Led by Stephen Chou, the team has made two dramatic improvements: reducing reflectivity, and more effectively capturing the light that isn’t reflected. As you can see by the illustration below by Dimitri Karetnikov, Princeton’s new solar cell is much thinner and less reflective. By utilizing sandwiched plastic and metal with the nanomesh, this so-called “Plasmonic Cavity with Subwavelength Hole array” or “PlaCSH” substantially reduces the potential for losing the light itself. In fact, it only reflects about 4% of direct sunlight, leading to a 52% higher efficiency than conventional, organic solar cells.
PlaCSH is also capable of capturing a large amount of sunlight even when the sunlight is dispersed on cloudy days, which results in an amazing 81% increase in efficiency under indirect lighting conditions when compared to conventional organic solar cell technology. All told, PlaCSH is up to 175% more efficient than conventional solar cells. As you can see in the image to the right, the difference in reflectivity between conventional and PlaCSH solar cells is really quite dramatic.
The gold mesh that sits on top is incredibly small. It’s only 30 nanometers thick. The holes in the mesh are a mere 175nm in diameter. This replaces the much thicker traditional top layer made out of indium-tin-oxide (ITO). This is the most important part of the innovation. Because the mesh is actually smaller than the wavelength of the light it’s trying to collect, it exploits the bizarre way that light works in subwavelength structures. This unique physical property allows the researchers to effectively capture the light once it enters the holes in the mesh instead of letting much of it reflect away. The bottom layer of the cell remains the same, but this implementation allows the semiconducting layer of plastic in the middle of the cell to be much thinner.
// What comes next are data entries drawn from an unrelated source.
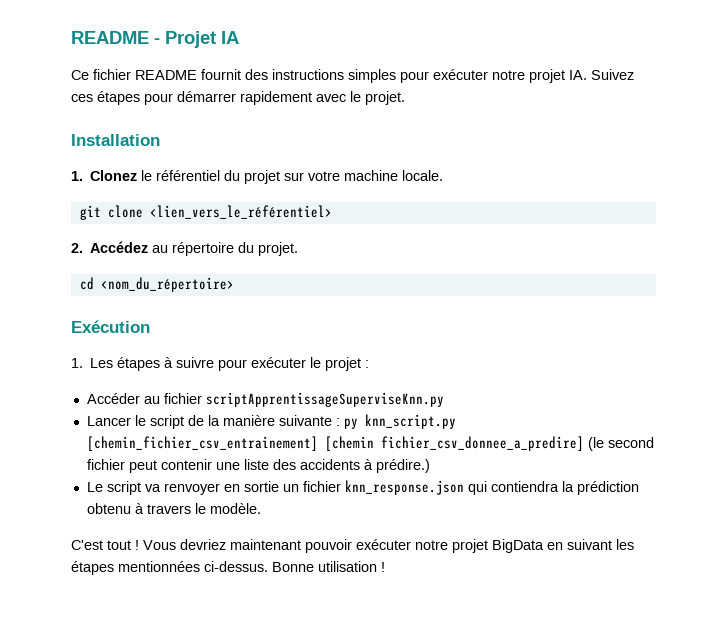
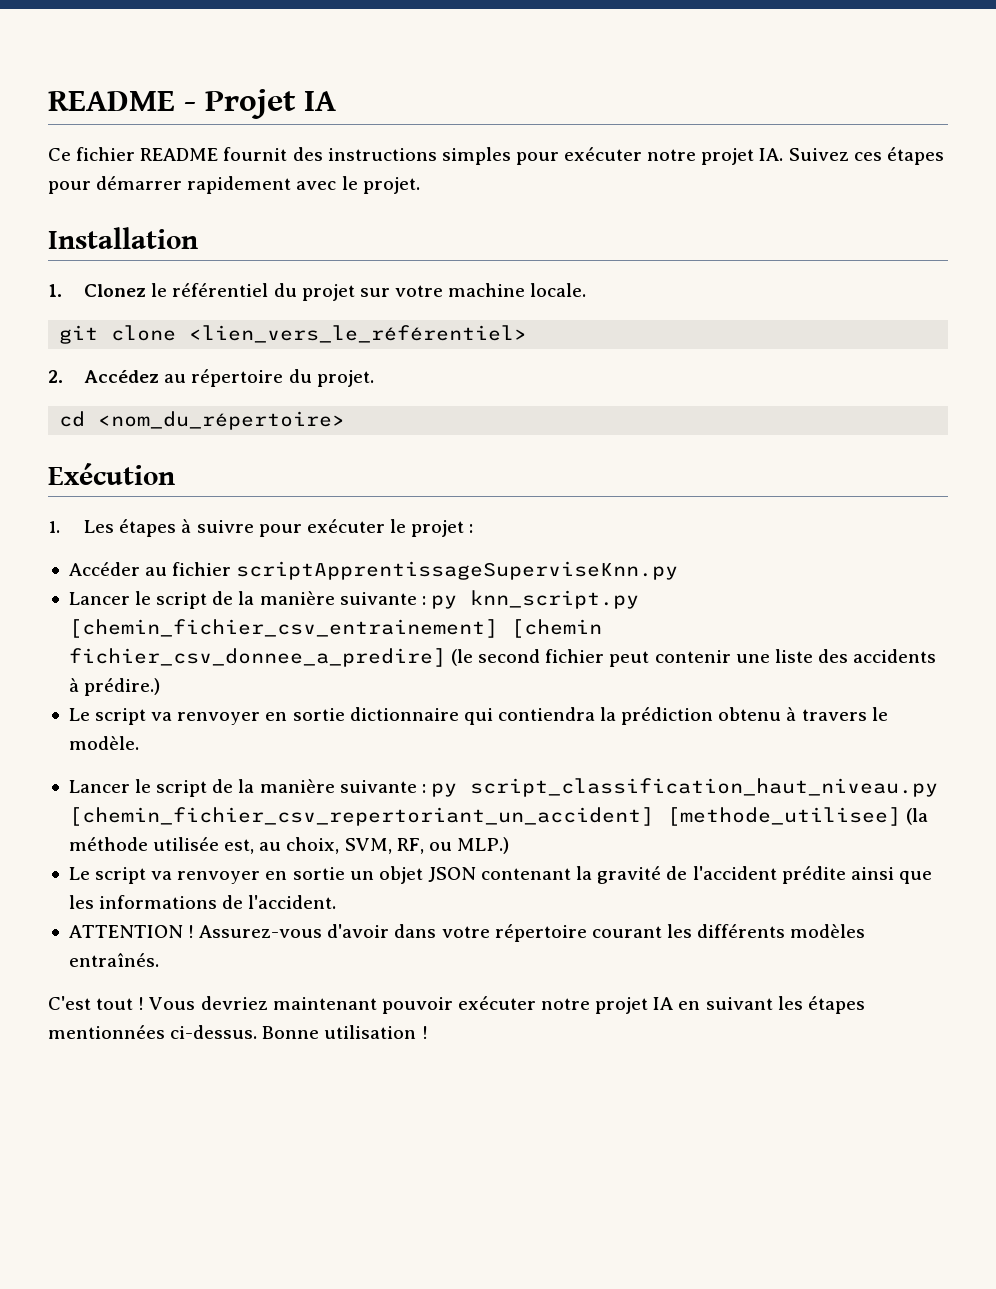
- Le script va renvoyer en sortie un fichier knn_response.json qui contiendra la prédiction obtenu à travers le modèle.
+ Le script va renvoyer en sortie dictionnaire qui contiendra la prédiction obtenu à travers le modèle.
+ Lancer le script de la manière suivante : py script_classification_haut_niveau.py [chemin_fichier_csv_repertoriant_un_accident] [methode_utilisee] (la méthode utilisée est, au choix, SVM, RF, ou MLP.)
+ Le script va renvoyer en sortie un objet JSON contenant la gravité de l'accident prédite ainsi que les informations de l'accident.
+ ATTENTION ! Assurez-vous d'avoir dans votre répertoire courant les différents modèles entraînés.
- Vous devriez maintenant pouvoir exécuter notre projet BigData en suivant les étapes mentionnées ci-dessus.
+ Vous devriez maintenant pouvoir exécuter notre projet IA en suivant les étapes mentionnées ci-dessus.

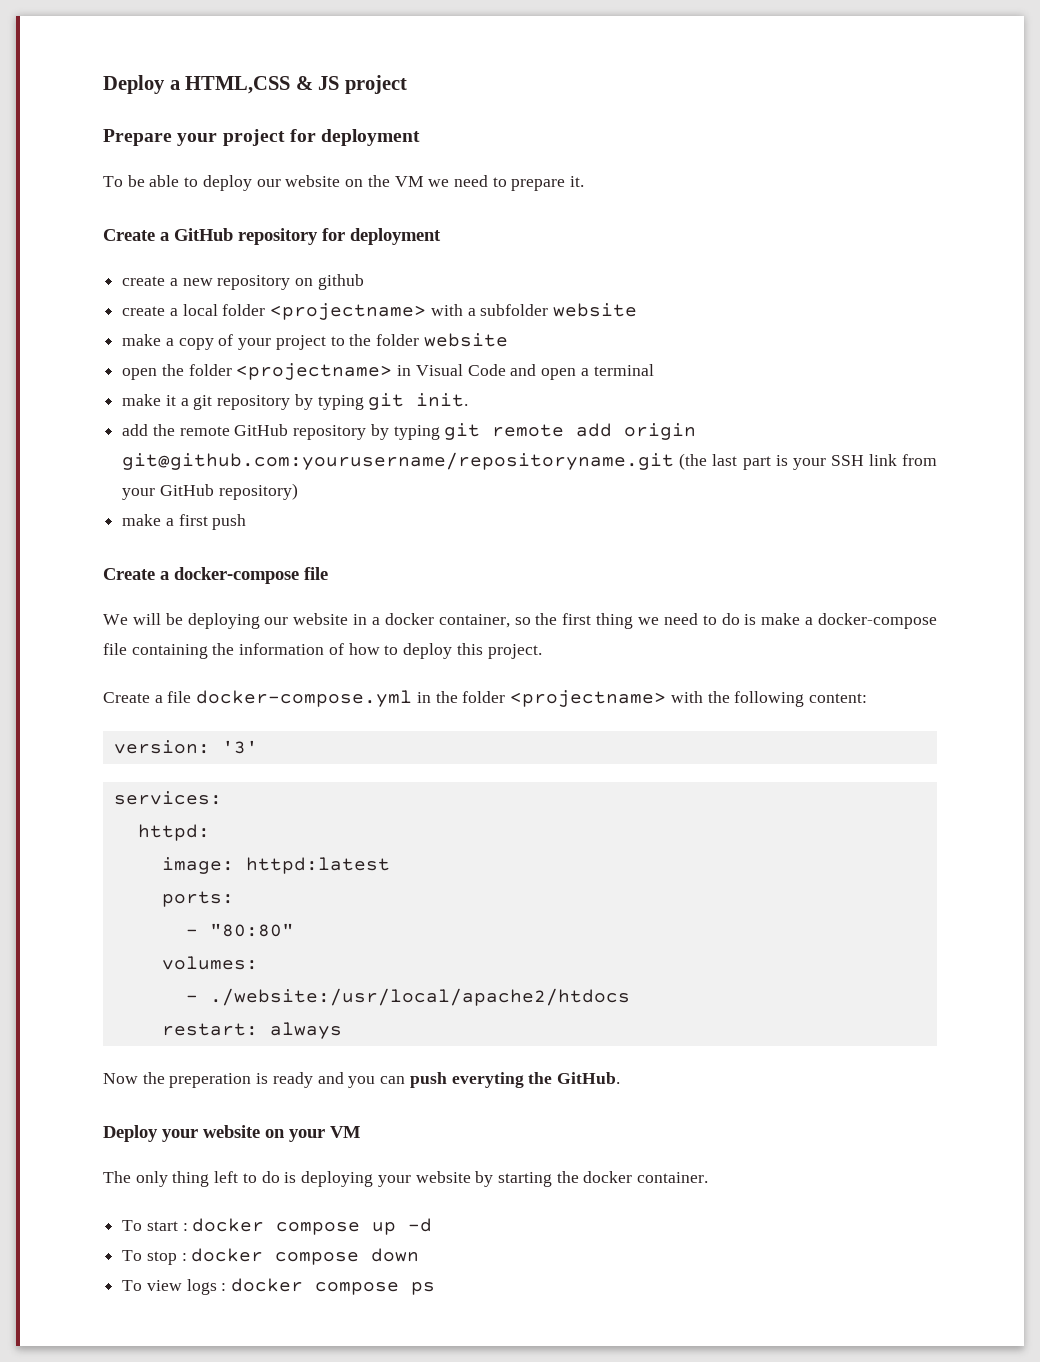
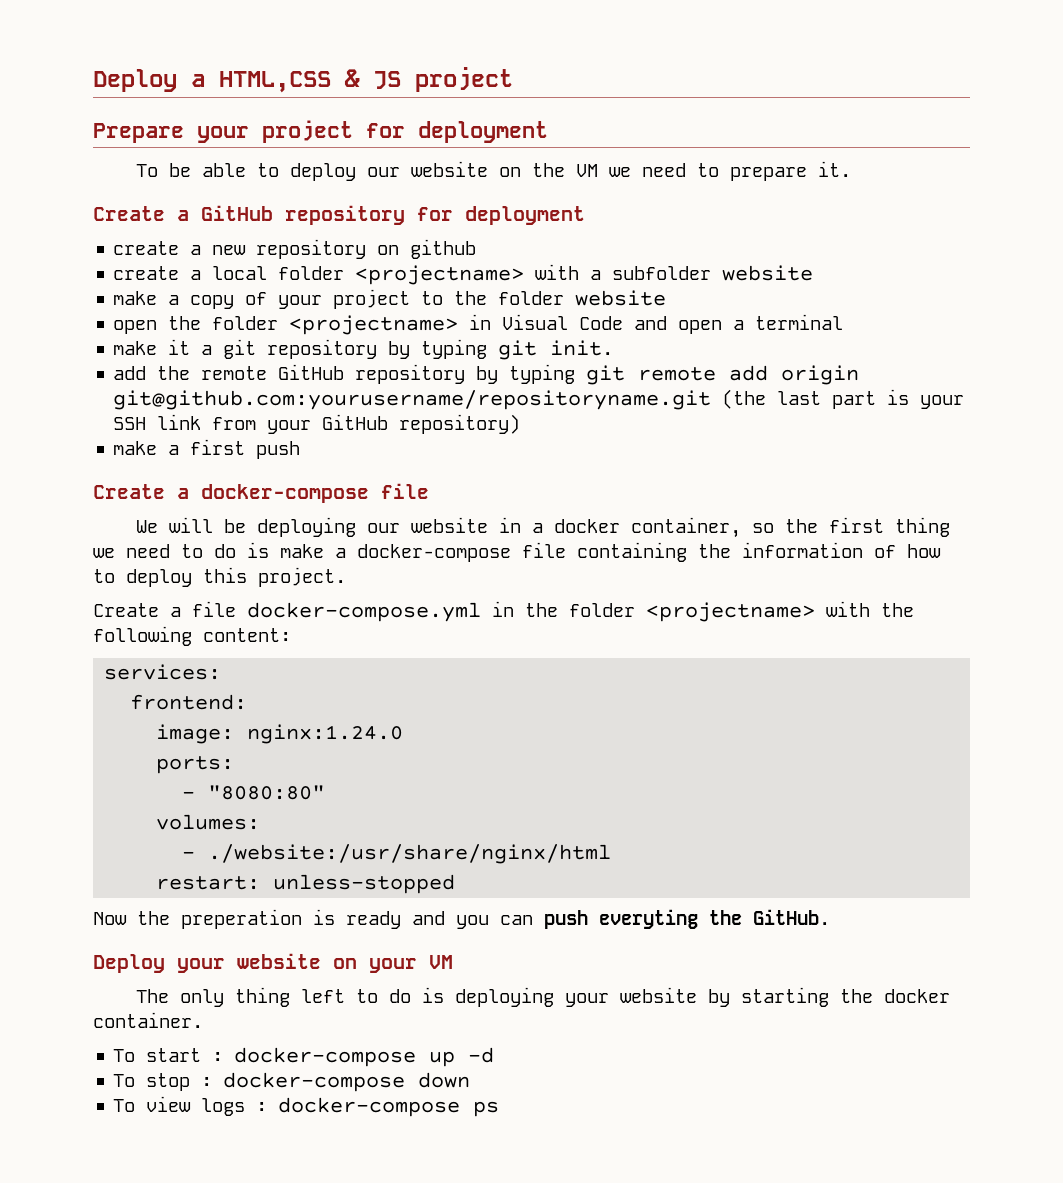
- version: '3'
- httpd:
+ frontend:
- image: httpd:latest
+ image: nginx:1.24.0
- - "80:80"
+ - "8080:80"
- - ./website:/usr/local/apache2/htdocs
+ - ./website:/usr/share/nginx/html
- restart: always
+ restart: unless-stopped
- To start : docker compose up -d
+ To start : docker-compose up -d
- To stop : docker compose down
+ To stop : docker-compose down
- To view logs : docker compose ps
+ To view logs : docker-compose ps

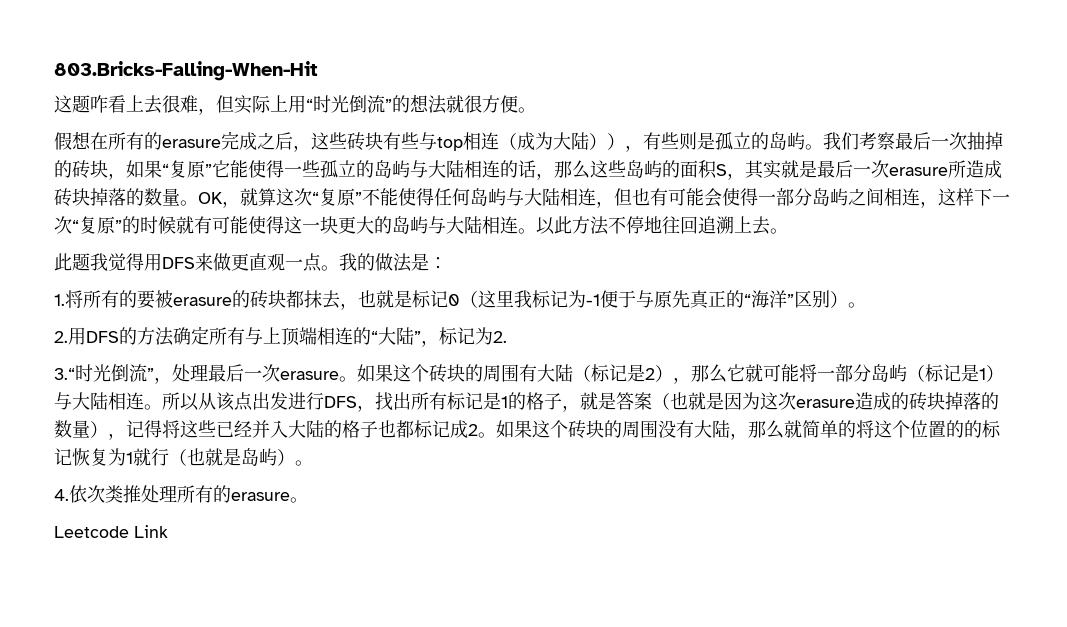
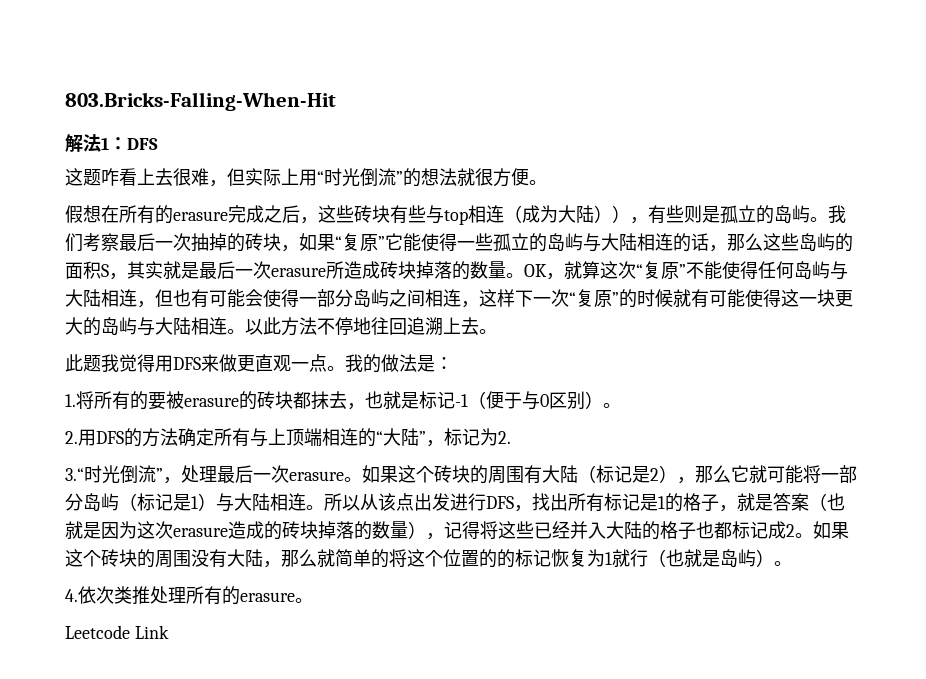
+ 解法1：DFS
- 1.将所有的要被erasure的砖块都抹去，也就是标记0（这里我标记为-1便于与原先真正的“海洋”区别）。
+ 1.将所有的要被erasure的砖块都抹去，也就是标记-1（便于与0区别）。

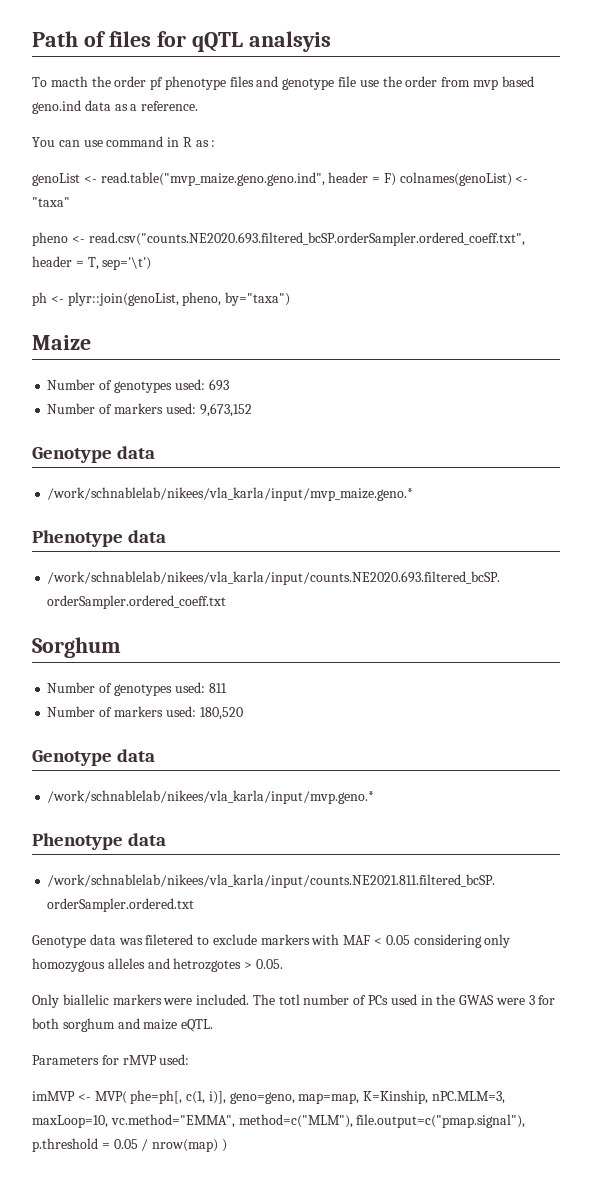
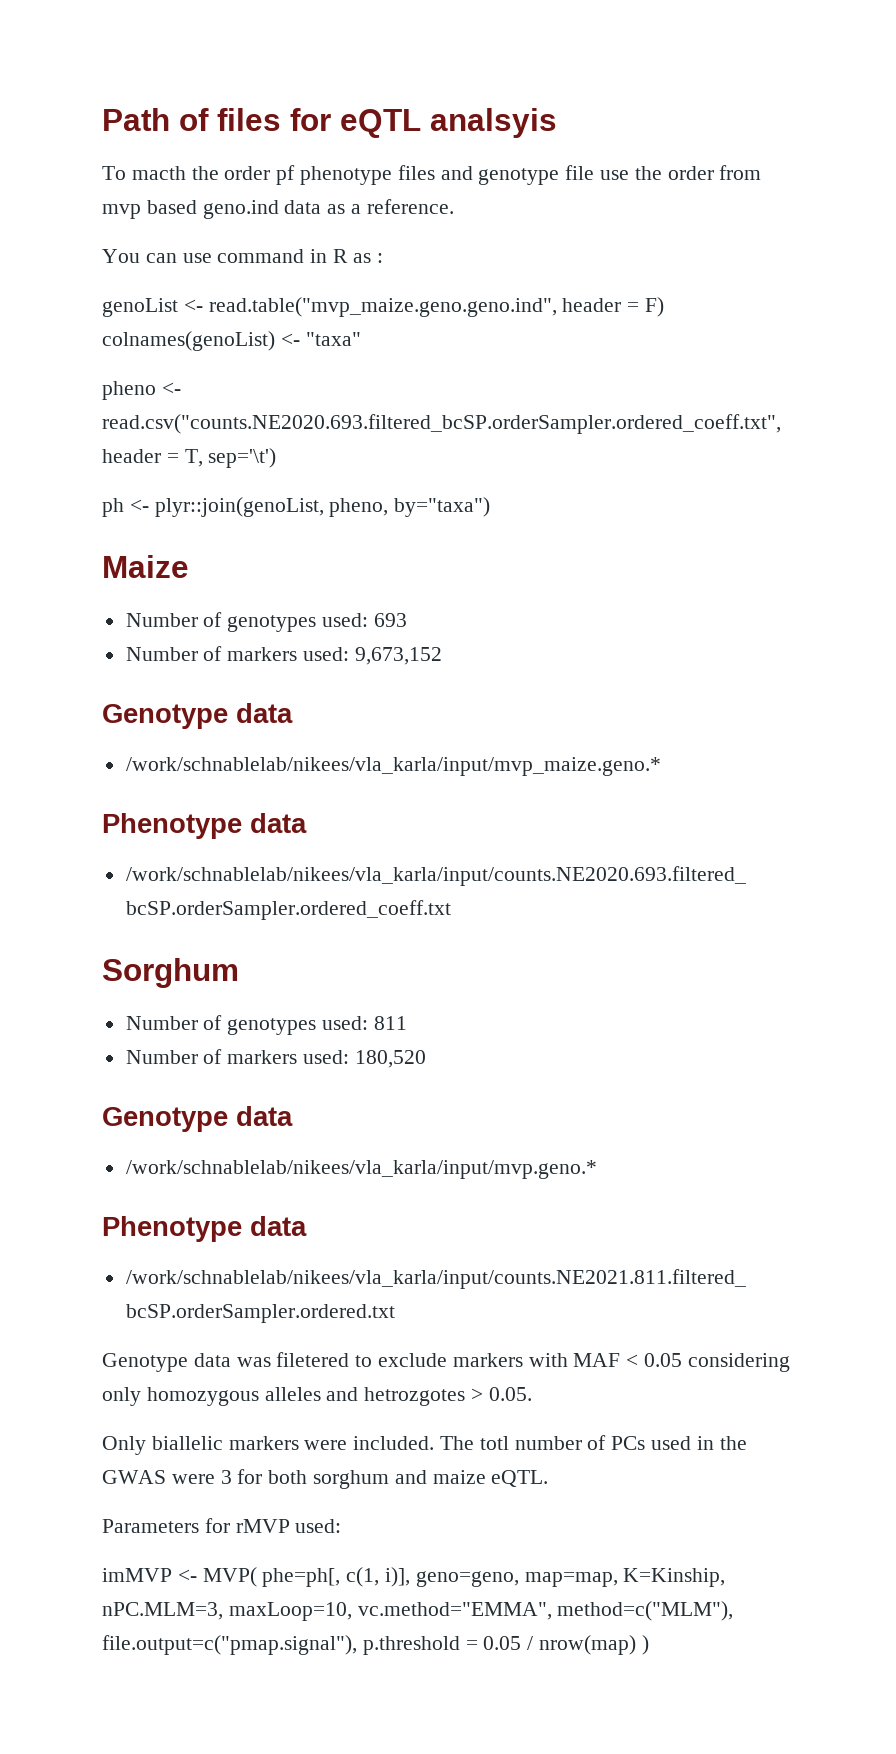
- Path of files for qQTL analsyis
+ Path of files for eQTL analsyis

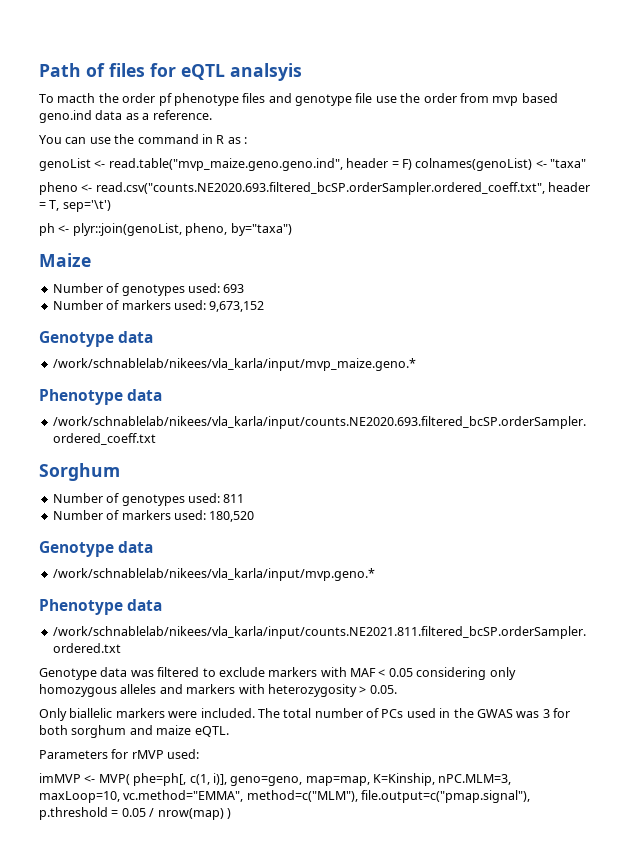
- You can use command in R as :
+ You can use the command in R as :
- Genotype data was filetered to exclude markers with MAF < 0.05 considering only homozygous alleles and hetrozgotes > 0.05.
+ Genotype data was filtered to exclude markers with MAF < 0.05 considering only homozygous alleles and markers with heterozygosity > 0.05.
- The totl number of PCs used in the GWAS were 3 for both sorghum and maize eQTL.
+ The total number of PCs used in the GWAS was 3 for both sorghum and maize eQTL.

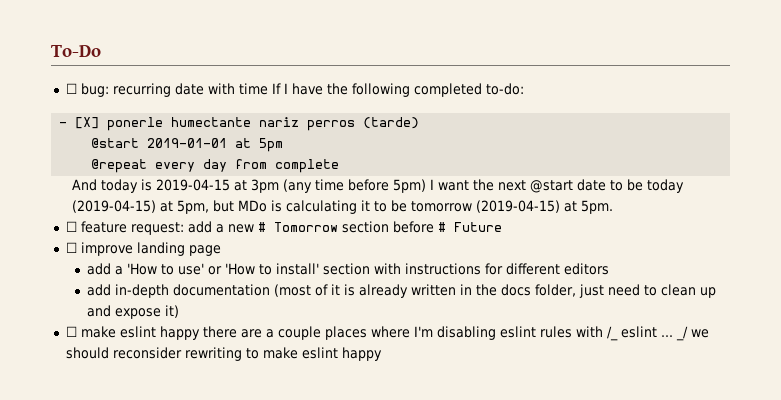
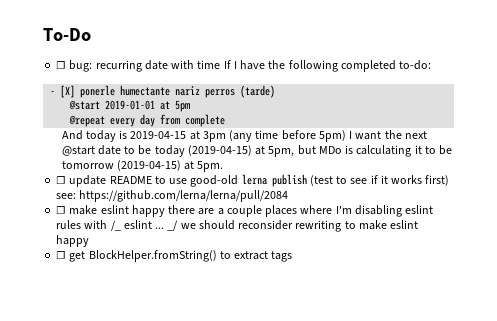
- ☐ feature request: add a new # Tomorrow section before # Future
- ☐ improve landing page
- add a 'How to use' or 'How to install' section with instructions for different editors
- add in-depth documentation (most of it is already written in the docs folder, just need to clean up and expose it)
+ ☐ update README to use good-old lerna publish (test to see if it works first) see: https://github.com/lerna/lerna/pull/2084
+ ☐ get BlockHelper.fromString() to extract tags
The research team believes that the cells can be made cost effectively using a nanofabrication method that Chou himself invented over a decade ago. Most importantly, it replaces the costly ITO element from solar cells. This will be affordable, and much more flexible than the brittle ITO layer of traditional solar cells. While research is still being done using semiconducting materials other than plastic, this method should work for silicon and gallium arsenide solar cells as well, so it will be able to reduce the size and cost of them drastically while providing similar efficiency benefits.